Work item:
Word for word, and without a single picture, repeat the entries.

[Change detection data]
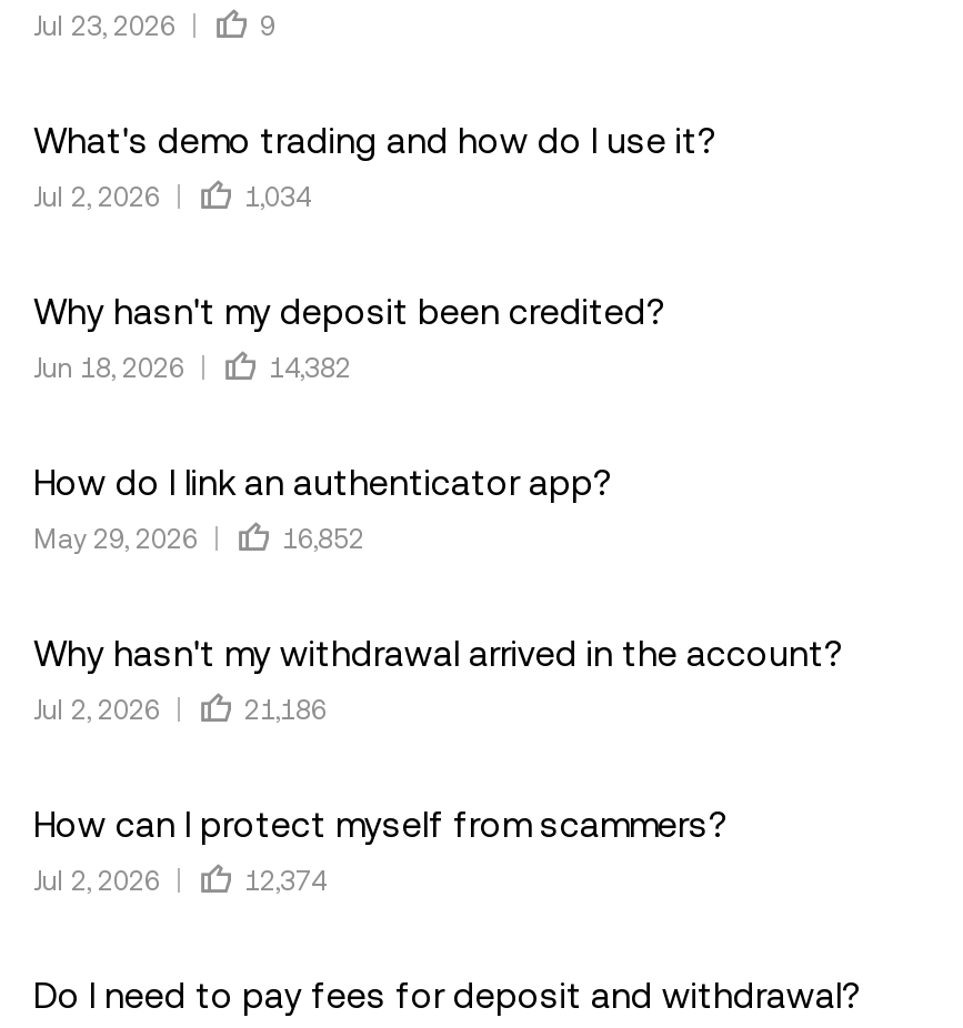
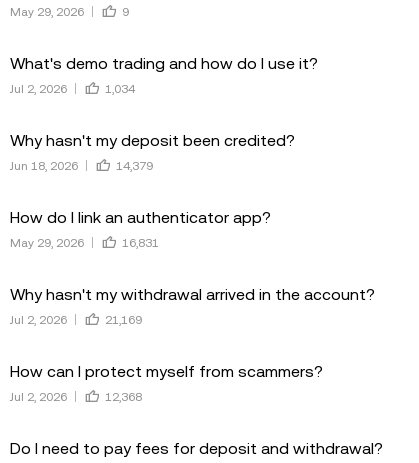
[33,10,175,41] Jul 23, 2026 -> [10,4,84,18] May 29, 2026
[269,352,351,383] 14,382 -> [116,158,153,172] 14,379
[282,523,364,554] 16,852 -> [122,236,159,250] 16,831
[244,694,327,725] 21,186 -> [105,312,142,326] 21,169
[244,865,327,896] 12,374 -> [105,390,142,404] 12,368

Answer to this task:
[33,10,175,41] Jul 23, 2026 -> [10,4,84,18] May 29, 2026
[269,352,351,383] 14,382 -> [116,158,153,172] 14,379
[282,523,364,554] 16,852 -> [122,236,159,250] 16,831
[244,694,327,725] 21,186 -> [105,312,142,326] 21,169
[244,865,327,896] 12,374 -> [105,390,142,404] 12,368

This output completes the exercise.